Nos interesa cada vez más saber de los demás y que los demás sepan de nosotros. Ciertamente vivimos un mundo que es como una jaula de cristal en que, dentro de ella, mostramos y exhibimos mucho de lo que somos nosotros mismos: lo que comemos, cómo nos lo pasamos, lo que pensamos, lo que hacemos, lo que leemos, lo que amamos u odiamos; e igualmente exigimos de alguna manera que otras jaulas de cristal se muestren en su transparencia para que nosotros podamos saber de los personajes que hay dentro de ellas. La intimidad se ha visto desbordada como un botijo viejo y ahora todo es extimidad, la versión de la realidad que muestra todo en tiempo real. Así conocemos lo que hacen nuestros amigos y conocidos en todos sus viajes por lejanos y exóticos que sean, lo que comen y donde se divierten, nos muestran sus sonrisas de que se lo están pasando muy bien… Y el mundo se convierte en una revista de papel couché donde los hombres y mujeres privados y, por supuesto, famosos, sea en el ámbito de la política o del deporte o de la cultura, por decir algo, nos muestran aspectos que consideran relevantes de su vida. Siempre hay un móvil que puede tomar una foto para compartir con nosotros ese fragmento
No hay aspecto de la realidad por lejana que sea que no sea escrutada cuidadosamente aunque sea una fiesta íntima de la primera ministra de Finlandia.
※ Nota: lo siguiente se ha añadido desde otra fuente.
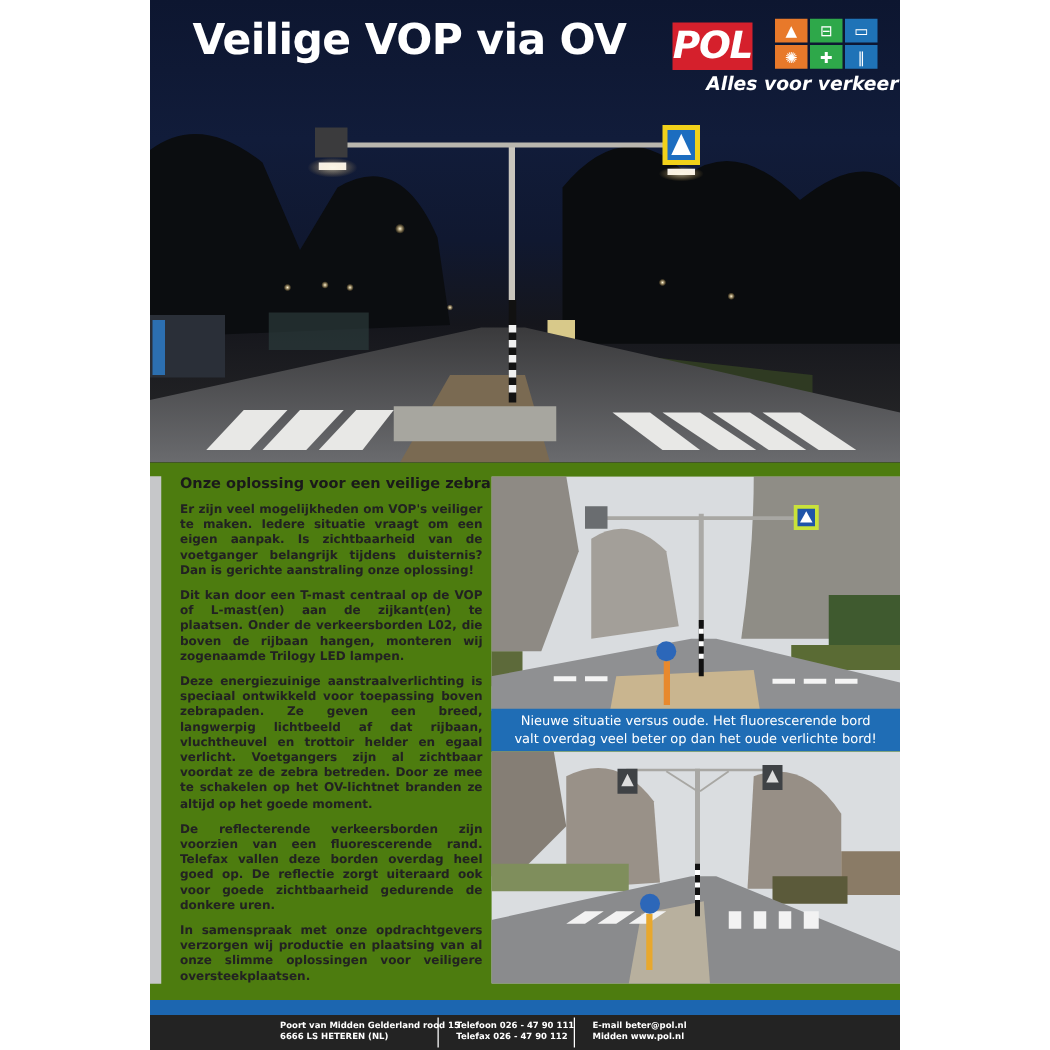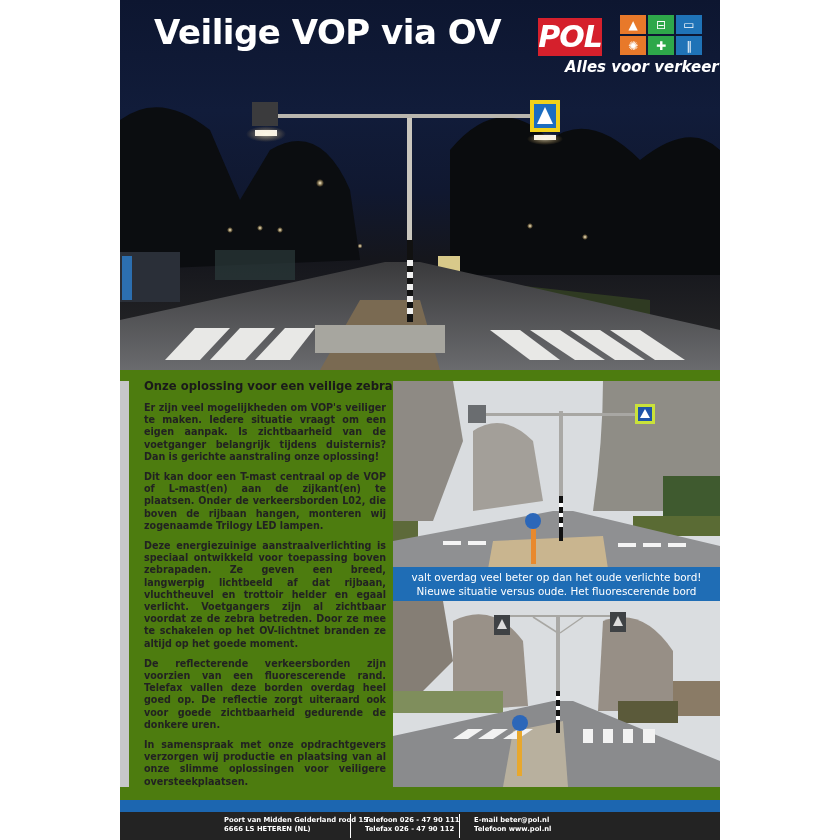--- a/index.html
+++ b/index.html
@@ -181,22 +181,22 @@
       <rect x="242" y="23" width="20" height="20" fill="#c9e23a"></rect>
       <rect x="245" y="26" width="14" height="14" fill="#1f54a8"></rect>
       <polygon points="252,28 257,37 247,37" fill="#fff"></polygon>
 
       <rect x="138" y="148" width="5" height="35" fill="#e8892d"></rect>
       <circle cx="140" cy="140" r="8" fill="#2c67b9"></circle>
     </svg>
   </div>
 
   <div class="caption">
+    <span>Nieuwe situatie versus oude. Het fluorescerende bord</span>
     <span>valt overdag veel beter op dan het oude verlichte bord!</span>
-    <span>Nieuwe situatie versus oude. Het fluorescerende bord</span>
   </div>
 
   <div class="photo photo-bottom">
     <svg width="327" height="186" viewBox="0 0 327 186">
       <rect width="327" height="186" fill="#dadde0"></rect>
       <path d="M0 0 L50 0 L60 60 L20 100 L0 100 Z" fill="#6f665a" opacity="0.8"></path>
       <path d="M60 20 Q100 0 130 40 L135 105 L60 110 Z" fill="#7e7163" opacity="0.7"></path>
       <path d="M210 20 Q250 5 280 50 L280 110 L205 110 Z" fill="#7a6d60" opacity="0.7"></path>
       <rect x="0" y="90" width="110" height="22" fill="#7f8e5c"></rect>
       <rect x="280" y="80" width="47" height="35" fill="#8a7b66"></rect>
@@ -241,16 +241,16 @@
       <div>6666 LS  HETEREN (NL)</div>
     </div>
     <div class="sep" style="left:230px"></div>
     <div class="col" style="left:245px">
       <div>Telefoon 026 - 47 90 111</div>
       <div>Telefax    026 - 47 90 112</div>
     </div>
     <div class="sep" style="left:339px"></div>
     <div class="col" style="left:354px">
       <div>E-mail     beter@pol.nl</div>
-      <div>Telefoon www.pol.nl</div>
+      <div>Midden www.pol.nl</div>
     </div>
   </div>
 </div>
 
 </body></html>

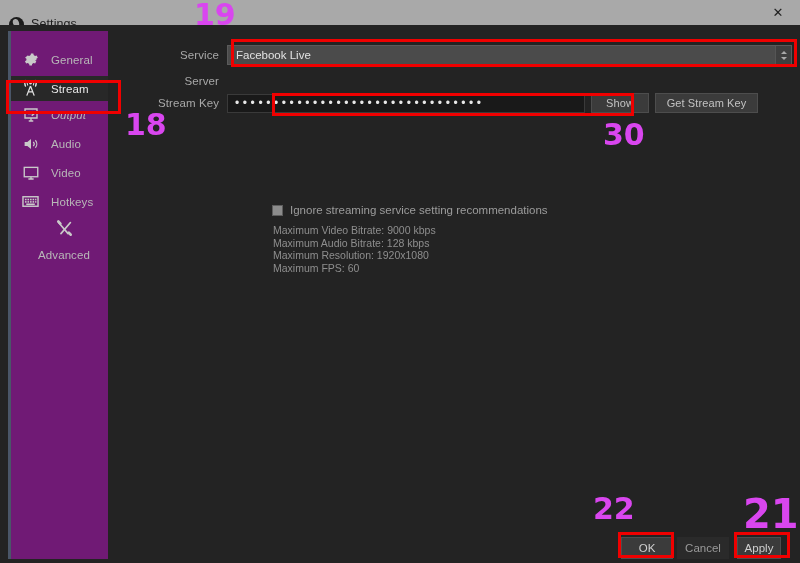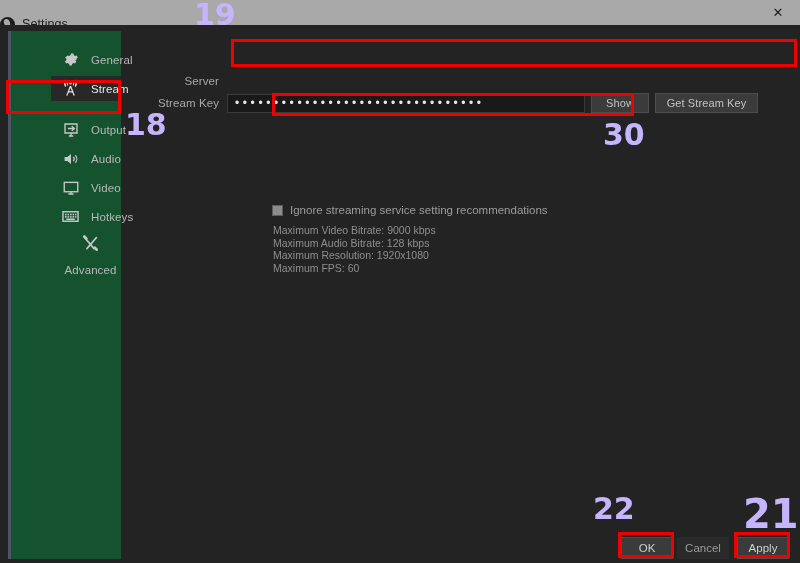--- a/index.html
+++ b/index.html
@@ -23,20 +23,21 @@
     left: 0; top: 0;
     width: 800px; height: 25px;
     background: #a9a9a9;
     display: flex;
     align-items: center;
   }
   #titlebar-left {
     display: flex;
     align-items: center;
     gap: 7px;
+    padding-left: 9px;
     flex: 1;
     margin-top: 23px;
   }
   .obs-logo {
     width: 15px; height: 15px;
     border-radius: 50%;
     background: #1b1b1b;
     position: relative;
     flex: none;
   }
@@ -69,25 +70,24 @@
     position: absolute;
     left: 0; top: 25px;
     width: 800px; height: 538px;
     background: #232323;
   }
 
   
   #sidebar {
     position: absolute;
     left: 8px; top: 6px;
-    width: 113px; height: 528px;
-    background: #14532d;
+    width: 100px; height: 528px;
+    background: #701a75;
     border-left: 3px solid #4a5668;
     box-sizing: border-box;
-    padding-left: 40px;
   }
   .nav-item {
     position: relative;
     height: 25px;
     display: flex;
     align-items: center;
     padding-left: 9px;
     gap: 10px;
     margin-top: 0;
   }
@@ -249,21 +249,21 @@
 
   
   .anno-box {
     position: absolute;
     border: 3px solid #f00000;
     box-sizing: border-box;
     pointer-events: none;
   }
   .anno-num {
     position: absolute;
-    color: #c4b5fd;
+    color: #d946ef;
     font-family: "DejaVu Sans", sans-serif;
     font-weight: bold;
     line-height: 1;
     pointer-events: none;
   }
 </style>
 </head>
 <body>
 
 <div id="app">
@@ -295,21 +295,21 @@
           <svg width="19" height="19" viewBox="0 0 24 24" fill="none" stroke="#e2e2e2" stroke-width="1.5">
             <circle cx="12" cy="5.4" r="1.5" fill="#e2e2e2" stroke="none"></circle>
             <path d="M8.6 2.6a5.2 5.2 0 000 5.6M15.4 2.6a5.2 5.2 0 010 5.6"></path>
             <path d="M5.9 1.2a8.4 8.4 0 000 8.4M18.1 1.2a8.4 8.4 0 010 8.4"></path>
             <path d="M12 8.8L7.3 21M12 8.8L16.7 21M9 16.2h6" stroke-width="1.6"></path>
           </svg>
         </span>
         <span class="nav-label">Stream</span>
       </div>
 
-      <div class="nav-item" style="margin-top:16px;">
+      <div class="nav-item" style="margin-top:1px;font-style:italic;">
         <span class="nav-icon">
           <svg width="18" height="18" viewBox="0 0 24 24" fill="none" stroke="#c9c9c9" stroke-width="1.8">
             <path d="M4 4h16v12H4z"></path>
             <path d="M9 20h6M12 16v4"></path>
             <path d="M8 10h8M13 7l3.5 3L13 13" fill="none"></path>
           </svg>
         </span>
         <span class="nav-label">Output</span>
       </div>
 
@@ -363,20 +363,30 @@
             <path d="M4.2 3.2l2.6 2.6" stroke-width="3.4"></path>
             <path d="M17.4 17.2l2.4 2.6" stroke-width="3.4"></path>
           </svg>
         </span>
         <span class="nav-label">Advanced</span>
       </div>
     </div>
 
     <div id="content">
 
+      <div class="form-row" style="top:20px; width:673px;">
+        <div class="row-label">Service</div>
+        <div class="combo" style="width:565px;">
+          <span class="combo-text">Facebook Live</span>
+          <span class="spinner">
+            <span class="arrow up"></span>
+            <span class="arrow down"></span>
+          </span>
+        </div>
+      </div>
 
       <div class="form-row" style="top:46px; width:673px;">
         <div class="row-label">Server</div>
       </div>
 
       <div class="form-row" style="top:68px; width:673px;">
         <div class="row-label">Stream Key</div>
         <div class="key-input" style="width:358px;">
           <span class="key-dots">••••••••••••••••••••••••••••••••</span>
         </div>
@@ -391,21 +401,21 @@
 
       <div id="info-block">
         <div class="info-line">Maximum Video Bitrate: 9000 kbps</div>
         <div class="info-line">Maximum Audio Bitrate: 128 kbps</div>
         <div class="info-line">Maximum Resolution: 1920x1080</div>
         <div class="info-line">Maximum FPS: 60</div>
       </div>
 
       <div class="dlg-btn" style="left:494px; top:512px; width:52px;">OK</div>
       <div class="dlg-btn ghost" style="left:550px; top:512px; width:52px;">Cancel</div>
-      <div class="dlg-btn" style="left:610px; top:512px; width:52px;">Apply</div>
+      <div class="dlg-btn" style="left:610px; top:512px; width:44px;">Apply</div>
     </div>
   </div>
 
   <div class="anno-box" style="left:6px; top:80px; width:115px; height:34px;"></div>
   <div class="anno-box" style="left:231px; top:39px; width:566px; height:28px;"></div>
   <div class="anno-box" style="left:272px; top:93px; width:362px; height:23px;"></div>
   <div class="anno-box" style="left:618px; top:532px; width:56px; height:26px;"></div>
   <div class="anno-box" style="left:734px; top:532px; width:56px; height:26px;"></div>
 
   <div class="anno-num" style="left:194px; top:0px; font-size:30px;">19</div>

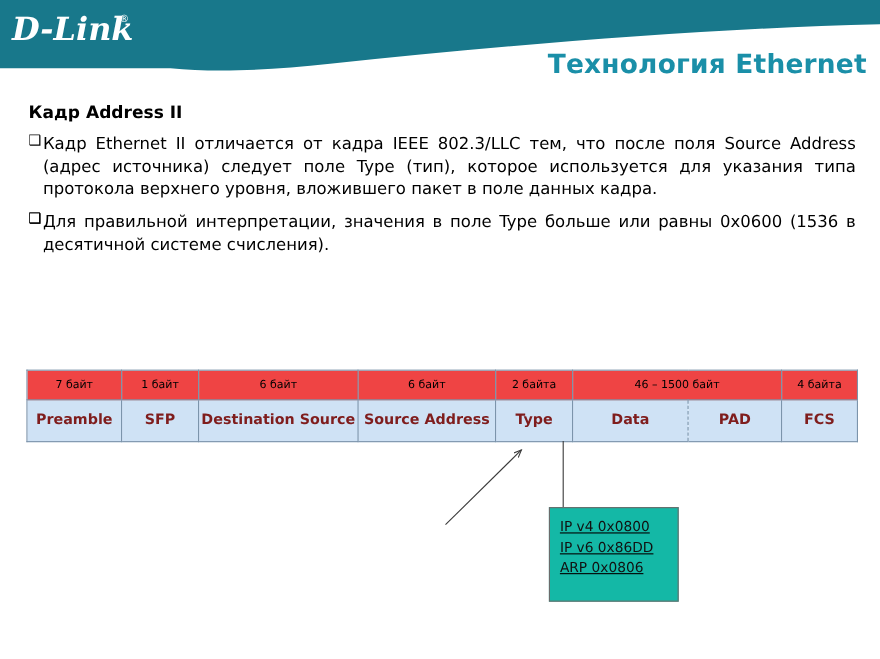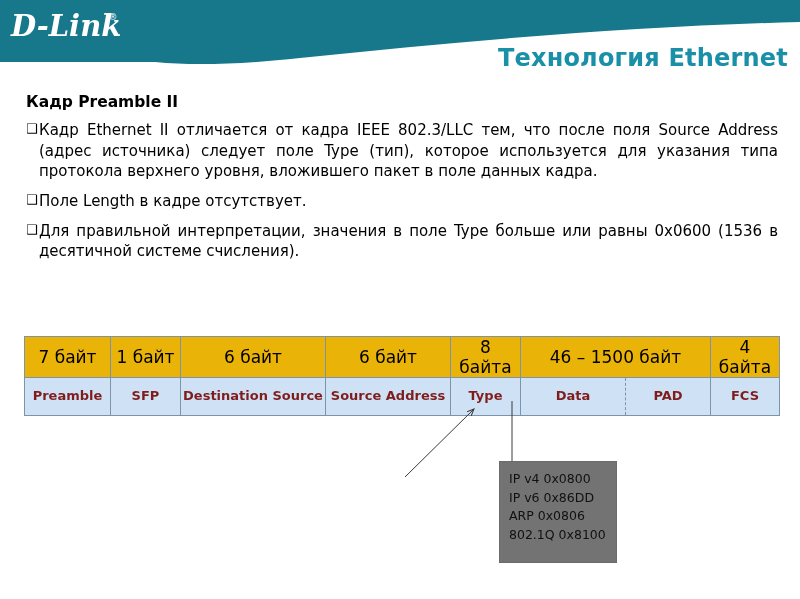--- a/index.html
+++ b/index.html
@@ -89,22 +89,22 @@
     font-family: "DejaVu Sans", sans-serif;
   }
   #frame-table td {
     border: 1px solid #7c94ab;
     text-align: center;
     vertical-align: middle;
     padding: 0 2px;
   }
   #frame-table tr.size-row td {
     height: 26px;
-    background: #eab308;
-    font-size: 17px;
+    background: #ef4444;
+    font-size: 10px;
     font-weight: normal;
     color: #000000;
   }
   #frame-table tr.field-row td {
     height: 37px;
     background: #cfe2f5;
     font-size: 13px;
     font-weight: bold;
     color: #7f1d1d;
     line-height: 1.15;
@@ -129,25 +129,26 @@
     line-height: 1.42;
     color: #1a1a1a;
     white-space: nowrap;
     font-family: "DejaVu Sans", sans-serif;
   }
   #ethertype-box {
     position: absolute;
     left: 499px;
     top: 461px;
     width: 118px;
-    height: 102px;
+    height: 86px;
     border: 1px solid #6b6b6b;
-    background: #737373;
+    background: #14b8a6;
     box-sizing: border-box;
     padding: 8px 0 0 9px;
+    text-decoration: underline;
   }
   #ethertype-box .ether-line {
     font-size: 12.5px;
     line-height: 1.48;
     color: #111111;
     white-space: nowrap;
     font-family: "DejaVu Sans", sans-serif;
   }
 </style>
 </head>
@@ -159,30 +160,29 @@
 
 <svg id="brand-logo" viewBox="0 0 300 88">
   <text x="2" y="60" font-family="DejaVu Serif, serif" font-size="58" font-weight="bold" font-style="italic" fill="#ffffff">D-Link</text>
   <text x="197" y="28" font-family="DejaVu Sans, sans-serif" font-size="18" fill="#ffffff">®</text>
 </svg>
 
 <div id="slide-title">Технология Ethernet</div>
 
 <div id="content-body">
 
-  <div id="frame-heading">Кадр Preamble II</div>
+  <div id="frame-heading">Кадр Address II</div>
 
   <p class="bullet-para">
     <span class="bullet-mark">❑</span>
     <span>Кадр Ethernet II отличается от кадра IEEE 802.3/LLC тем, что после поля Source Address (адрес источника) следует поле Type (тип), которое используется для указания типа протокола верхнего уровня, вложившего пакет в поле данных кадра.</span>
   </p>
 
   <p class="bullet-para last">
     <span class="bullet-mark">❑</span>
-    <span>Поле Length в кадре отсутствует.</span>
   </p>
 
   <p class="bullet-para">
     <span class="bullet-mark">❑</span>
     <span>Для правильной интерпретации, значения в поле Type больше или равны 0x0600 (1536 в десятичной системе счисления).</span>
   </p>
 
 </div>
 
 <table id="frame-table">
@@ -195,21 +195,21 @@
     <col style="width:105px">
     <col style="width:85px">
     <col style="width:69px">
   </colgroup>
   <tbody>
       <tr class="size-row">
     <td>7 байт</td>
     <td>1 байт</td>
     <td>6 байт</td>
     <td>6 байт</td>
-    <td>8 байта</td>
+    <td>2 байта</td>
     <td colspan="2">46 – 1500 байт</td>
     <td>4 байта</td>
   </tr>
   <tr class="field-row">
     <td>Preamble</td>
     <td>SFP</td>
     <td>Destination Source</td>
     <td>Source Address</td>
     <td>Type</td>
     <td class="data-cell">Data</td>
@@ -229,14 +229,13 @@
   <path d="M512,401 L512,461" stroke="#3a3a3a" stroke-width="1" fill="none"></path>
 </svg>
 
 <div id="callout-note">
 </div>
 
 <div id="ethertype-box">
   <div class="ether-line">IP v4 0x0800</div>
   <div class="ether-line">IP v6 0x86DD</div>
   <div class="ether-line">ARP 0x0806</div>
-  <div class="ether-line">802.1Q 0x8100</div>
 </div>
 
 </body></html>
Acechamos sobre la noticia como aves rapaces ansiosas de botín. Seguimos con entusiasmo el estado de la vida de un joven que padece cáncer y cuenta su experiencia hasta el último momento poco antes de morir. Nos emociona saber y nunca ha habido tanta tecnología para que cientos de millones de sujetos muestren su presencia o su conocimiento de las cosas. Ser cotillas forma parte de nuestra forma de estar en el mundo, y a la vez ser exhibicionistas es también parte de nuestra entraña más íntima. No digo que sea absolutamente universal porque sigue habiendo personas muy pudorosas de su intimidad, pero sí que marca una tendencia intensiva a convertirnos en devoradores de imágenes ajenas, de circunstancias ajenas para así dar salida a sentimientos encontrados, algunos afilados y negros, y otros de excitante curiosidad. Ser observador nos convierte, como no, en productores de sentimientos y no todos son claros como el agua de un arroyuelo; los hay -sentimientos- turbios y malévolos si no malignos, aunque estos últimos los escondamos en nuestra psique más secreta.
Por si acaso, cuando aparecemos en una foto o en un selfi, sonreímos en una pose forzada para así sostener la imagen que se cae si alguno sale con un rostro serio o grave. Dar la impresión de que se es feliz, a pesar de todo, es parte del juego de apariencias de la jaula universal en que todo se transparenta para regocijo y curiosidad cruel o generosa de propios y ajenos.